**Entries shown**.
· · · ·

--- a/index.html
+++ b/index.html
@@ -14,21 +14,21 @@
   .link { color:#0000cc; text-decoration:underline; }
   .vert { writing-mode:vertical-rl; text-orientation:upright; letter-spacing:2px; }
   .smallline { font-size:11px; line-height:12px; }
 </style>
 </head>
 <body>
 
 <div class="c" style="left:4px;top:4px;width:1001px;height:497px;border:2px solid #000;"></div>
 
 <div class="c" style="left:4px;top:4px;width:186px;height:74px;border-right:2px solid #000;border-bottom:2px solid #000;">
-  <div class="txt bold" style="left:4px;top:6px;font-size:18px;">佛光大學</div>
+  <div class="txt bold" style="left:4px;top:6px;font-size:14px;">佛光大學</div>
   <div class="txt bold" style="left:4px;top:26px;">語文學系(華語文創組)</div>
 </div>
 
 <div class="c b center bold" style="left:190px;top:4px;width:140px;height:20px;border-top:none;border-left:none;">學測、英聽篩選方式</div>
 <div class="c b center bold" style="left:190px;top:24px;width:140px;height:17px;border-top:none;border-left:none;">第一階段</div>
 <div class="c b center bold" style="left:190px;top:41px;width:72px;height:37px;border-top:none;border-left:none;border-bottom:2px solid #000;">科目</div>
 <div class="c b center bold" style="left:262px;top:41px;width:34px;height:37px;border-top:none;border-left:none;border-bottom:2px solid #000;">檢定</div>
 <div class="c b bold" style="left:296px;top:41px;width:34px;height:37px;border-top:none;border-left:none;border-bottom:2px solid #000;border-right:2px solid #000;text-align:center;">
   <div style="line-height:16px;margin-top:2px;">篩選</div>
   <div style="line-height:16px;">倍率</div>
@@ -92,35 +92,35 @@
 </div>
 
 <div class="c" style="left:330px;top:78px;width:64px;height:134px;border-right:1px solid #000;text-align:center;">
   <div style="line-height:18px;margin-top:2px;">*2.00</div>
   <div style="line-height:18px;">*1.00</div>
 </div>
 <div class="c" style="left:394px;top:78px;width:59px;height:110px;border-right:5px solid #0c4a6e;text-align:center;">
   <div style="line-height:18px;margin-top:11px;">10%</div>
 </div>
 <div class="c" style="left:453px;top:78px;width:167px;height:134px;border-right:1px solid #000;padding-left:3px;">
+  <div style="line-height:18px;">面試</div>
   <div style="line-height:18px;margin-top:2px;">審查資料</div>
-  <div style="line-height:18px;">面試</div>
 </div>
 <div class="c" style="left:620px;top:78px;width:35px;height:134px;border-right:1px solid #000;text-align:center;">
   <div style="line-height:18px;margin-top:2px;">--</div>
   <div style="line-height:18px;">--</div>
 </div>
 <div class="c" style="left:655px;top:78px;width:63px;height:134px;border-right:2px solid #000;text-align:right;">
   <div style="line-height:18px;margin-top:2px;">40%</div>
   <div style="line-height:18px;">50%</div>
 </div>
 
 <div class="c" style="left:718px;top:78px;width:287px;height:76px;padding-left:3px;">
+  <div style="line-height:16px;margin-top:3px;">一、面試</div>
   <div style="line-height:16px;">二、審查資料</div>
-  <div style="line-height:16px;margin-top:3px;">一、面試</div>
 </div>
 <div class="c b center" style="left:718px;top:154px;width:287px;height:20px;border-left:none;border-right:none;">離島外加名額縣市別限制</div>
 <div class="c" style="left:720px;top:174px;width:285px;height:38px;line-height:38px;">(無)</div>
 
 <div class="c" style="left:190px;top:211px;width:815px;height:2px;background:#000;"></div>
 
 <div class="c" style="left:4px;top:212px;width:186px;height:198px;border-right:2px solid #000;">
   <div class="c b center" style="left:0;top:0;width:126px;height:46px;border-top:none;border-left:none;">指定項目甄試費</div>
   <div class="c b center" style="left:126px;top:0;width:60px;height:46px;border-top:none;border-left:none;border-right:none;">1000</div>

· · · ·

**About this exercise**. With nothing added or dropped, reproduce all the data exactly.

**Task answer**.
--- a/index.html
+++ b/index.html
@@ -14,21 +14,21 @@
   .link { color:#0000cc; text-decoration:underline; }
   .vert { writing-mode:vertical-rl; text-orientation:upright; letter-spacing:2px; }
   .smallline { font-size:11px; line-height:12px; }
 </style>
 </head>
 <body>
 
 <div class="c" style="left:4px;top:4px;width:1001px;height:497px;border:2px solid #000;"></div>
 
 <div class="c" style="left:4px;top:4px;width:186px;height:74px;border-right:2px solid #000;border-bottom:2px solid #000;">
-  <div class="txt bold" style="left:4px;top:6px;font-size:18px;">佛光大學</div>
+  <div class="txt bold" style="left:4px;top:6px;font-size:14px;">佛光大學</div>
   <div class="txt bold" style="left:4px;top:26px;">語文學系(華語文創組)</div>
 </div>
 
 <div class="c b center bold" style="left:190px;top:4px;width:140px;height:20px;border-top:none;border-left:none;">學測、英聽篩選方式</div>
 <div class="c b center bold" style="left:190px;top:24px;width:140px;height:17px;border-top:none;border-left:none;">第一階段</div>
 <div class="c b center bold" style="left:190px;top:41px;width:72px;height:37px;border-top:none;border-left:none;border-bottom:2px solid #000;">科目</div>
 <div class="c b center bold" style="left:262px;top:41px;width:34px;height:37px;border-top:none;border-left:none;border-bottom:2px solid #000;">檢定</div>
 <div class="c b bold" style="left:296px;top:41px;width:34px;height:37px;border-top:none;border-left:none;border-bottom:2px solid #000;border-right:2px solid #000;text-align:center;">
   <div style="line-height:16px;margin-top:2px;">篩選</div>
   <div style="line-height:16px;">倍率</div>
@@ -92,35 +92,35 @@
 </div>
 
 <div class="c" style="left:330px;top:78px;width:64px;height:134px;border-right:1px solid #000;text-align:center;">
   <div style="line-height:18px;margin-top:2px;">*2.00</div>
   <div style="line-height:18px;">*1.00</div>
 </div>
 <div class="c" style="left:394px;top:78px;width:59px;height:110px;border-right:5px solid #0c4a6e;text-align:center;">
   <div style="line-height:18px;margin-top:11px;">10%</div>
 </div>
 <div class="c" style="left:453px;top:78px;width:167px;height:134px;border-right:1px solid #000;padding-left:3px;">
+  <div style="line-height:18px;">面試</div>
   <div style="line-height:18px;margin-top:2px;">審查資料</div>
-  <div style="line-height:18px;">面試</div>
 </div>
 <div class="c" style="left:620px;top:78px;width:35px;height:134px;border-right:1px solid #000;text-align:center;">
   <div style="line-height:18px;margin-top:2px;">--</div>
   <div style="line-height:18px;">--</div>
 </div>
 <div class="c" style="left:655px;top:78px;width:63px;height:134px;border-right:2px solid #000;text-align:right;">
   <div style="line-height:18px;margin-top:2px;">40%</div>
   <div style="line-height:18px;">50%</div>
 </div>
 
 <div class="c" style="left:718px;top:78px;width:287px;height:76px;padding-left:3px;">
+  <div style="line-height:16px;margin-top:3px;">一、面試</div>
   <div style="line-height:16px;">二、審查資料</div>
-  <div style="line-height:16px;margin-top:3px;">一、面試</div>
 </div>
 <div class="c b center" style="left:718px;top:154px;width:287px;height:20px;border-left:none;border-right:none;">離島外加名額縣市別限制</div>
 <div class="c" style="left:720px;top:174px;width:285px;height:38px;line-height:38px;">(無)</div>
 
 <div class="c" style="left:190px;top:211px;width:815px;height:2px;background:#000;"></div>
 
 <div class="c" style="left:4px;top:212px;width:186px;height:198px;border-right:2px solid #000;">
   <div class="c b center" style="left:0;top:0;width:126px;height:46px;border-top:none;border-left:none;">指定項目甄試費</div>
   <div class="c b center" style="left:126px;top:0;width:60px;height:46px;border-top:none;border-left:none;border-right:none;">1000</div>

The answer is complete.